Just like that. The kid ate the donut.
He ate what may have been a FIVE YEAR OLD donut. Now granted, I can’t vouch 100% that it was a five year old donut but let’s say it was a one year old donut. Does that make the act any less disgusting? Even if it was a 6 month old donut, I wouldn’t wish that fate on Duke, the mean bully who used to beat me mercilessly after school (but that’s another issue altogether).
I blinked several times just to make sure I wasn’t hallucinating (maybe the bugger snot had gone to my head). But there was no denying the simple fact that the donut was gone and Declan had a “five year old donut eating grin” on his face. He was pleased, truly please with himself for what he considered to be a major accomplishment.
At this point, there was really nothing else to do, other than to pray that there wasn’t such a thing as ‘donut poisoning” and that his 3 year old digestive system could handle the indignity.
At which point, something entirely unexpected happened yet again.
He peed on the floor.
That’s correct – RIGHT ON THE FLOOR!
The very floor of the car we were about to replace with a shiny new Honda Odyssey. Declan (who was potty training at the time) just decided to let it fly, right down there amongst the discarded onion rings and last year’s goldfish crackers.

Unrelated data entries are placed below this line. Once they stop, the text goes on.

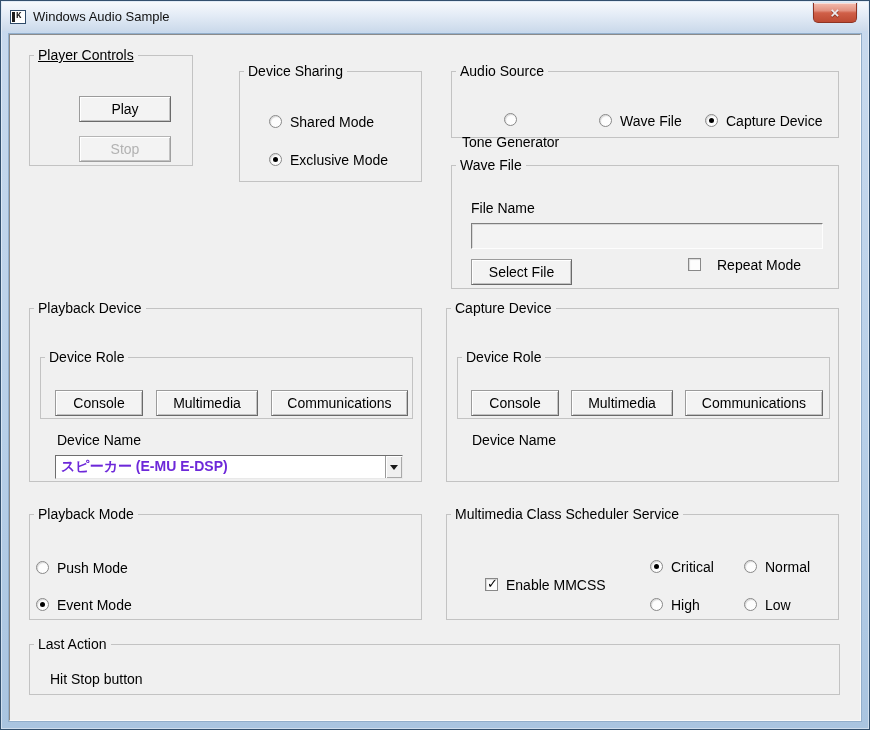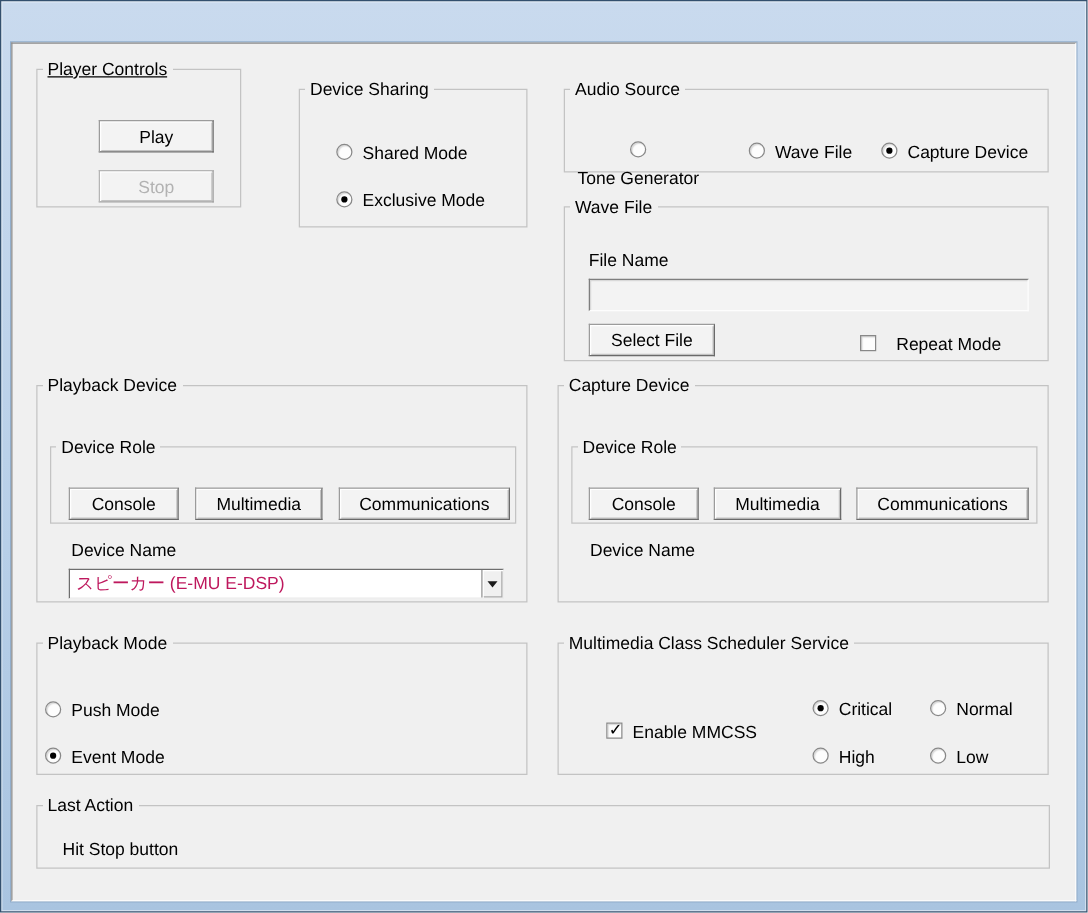"Windows Audio Sample" div.titlebar { html: none -> <div> <div></div> <span>Windows Audio Sample</span> <div> <span>×</span> </div> </div> }
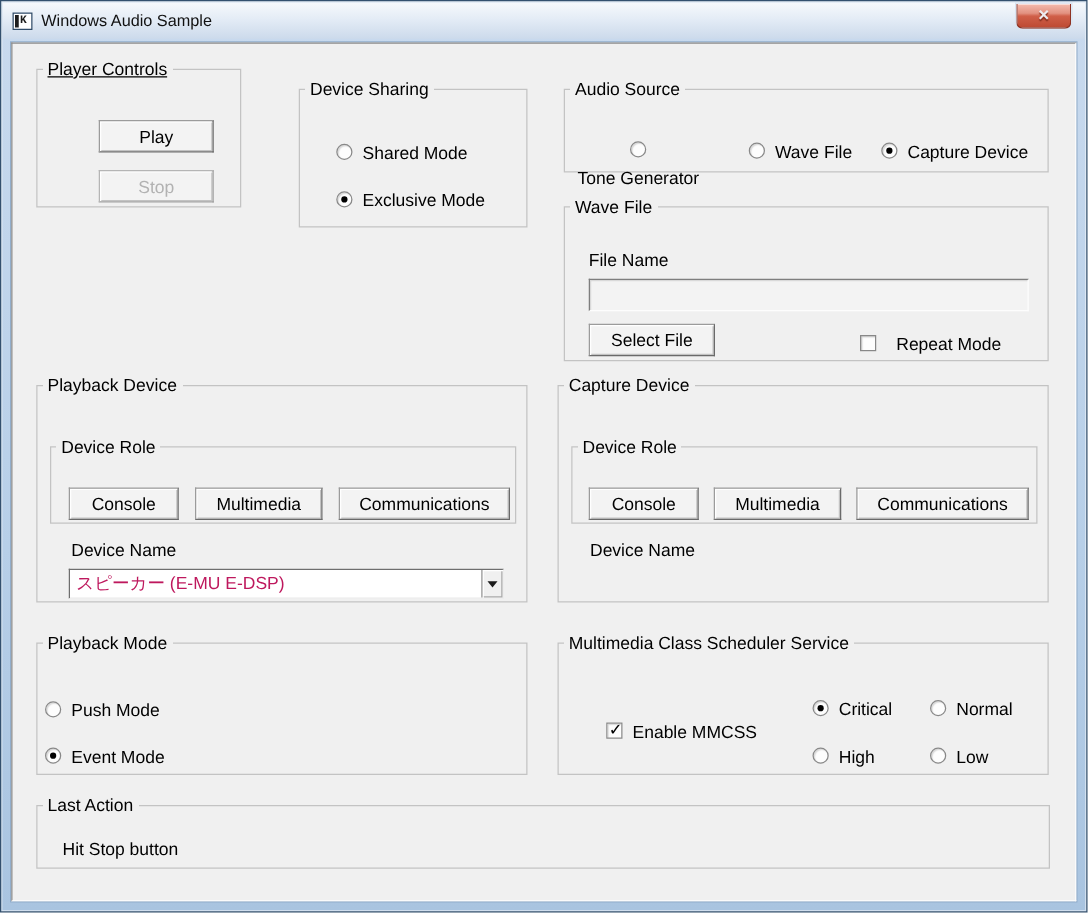"Repeat Mode" label.row { top: 94px -> 84px }
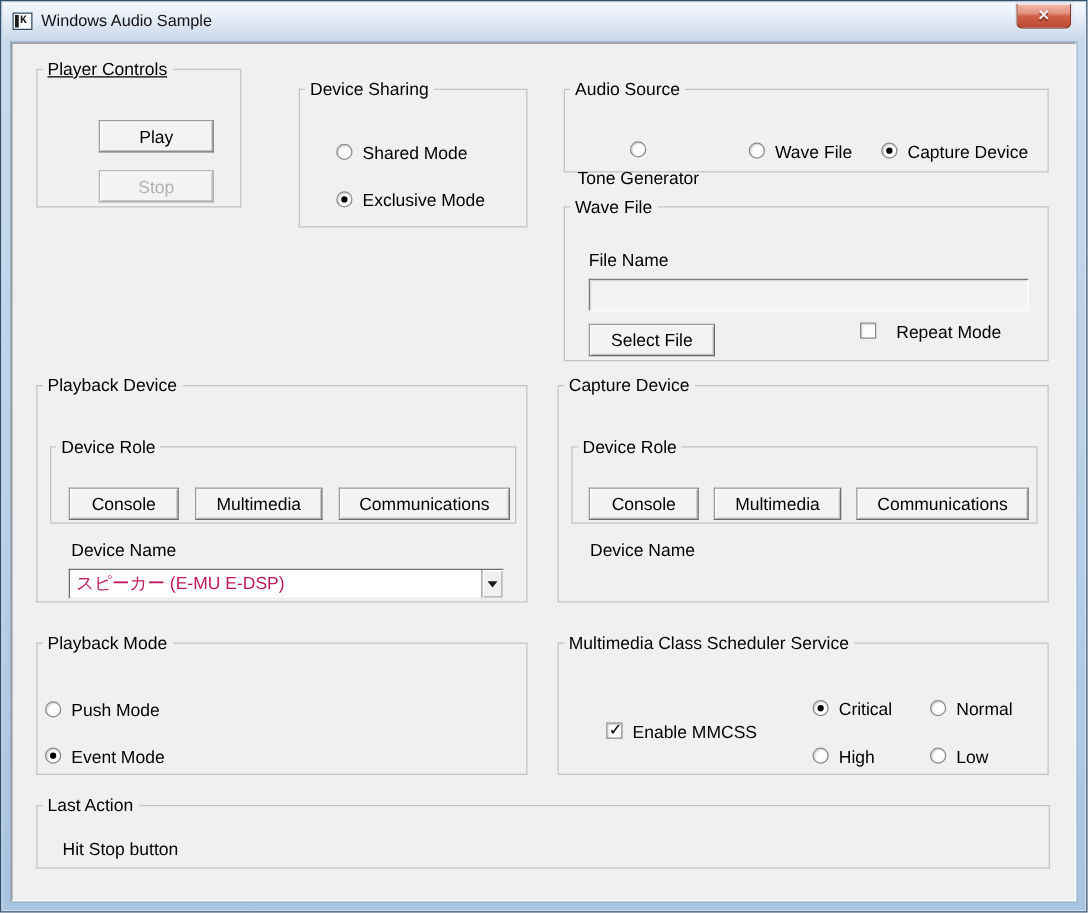"スピーカー (E-MU E-DSP)" .combo-text { color: #be185d -> #6d28d9; font-weight: none -> bold }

Now look, I can’t make this stuff up. That car lasted five years without anyone peeing in it. What are the odds of my three year old son deciding to pee in the car on the day before we are supposed to trade it in?
I don’t know if the five year old donut has anything to do with it. Maybe in his toddler mind this was some bizarre form of celebration. Maybe the donut itself triggered some sort of chemical reaction – after all I’m sure medical science doesn’t have a lot of information on the effects of five year old munchkins.
All I know is that right now there is a 5 year old minivan driving around New England which has a rather distinctive smell back in the third row. On the positive side, I can safely say that there aren’t any donuts left in the back seat thanks to the donut chompin’, back seat peeing toddler known as Declan.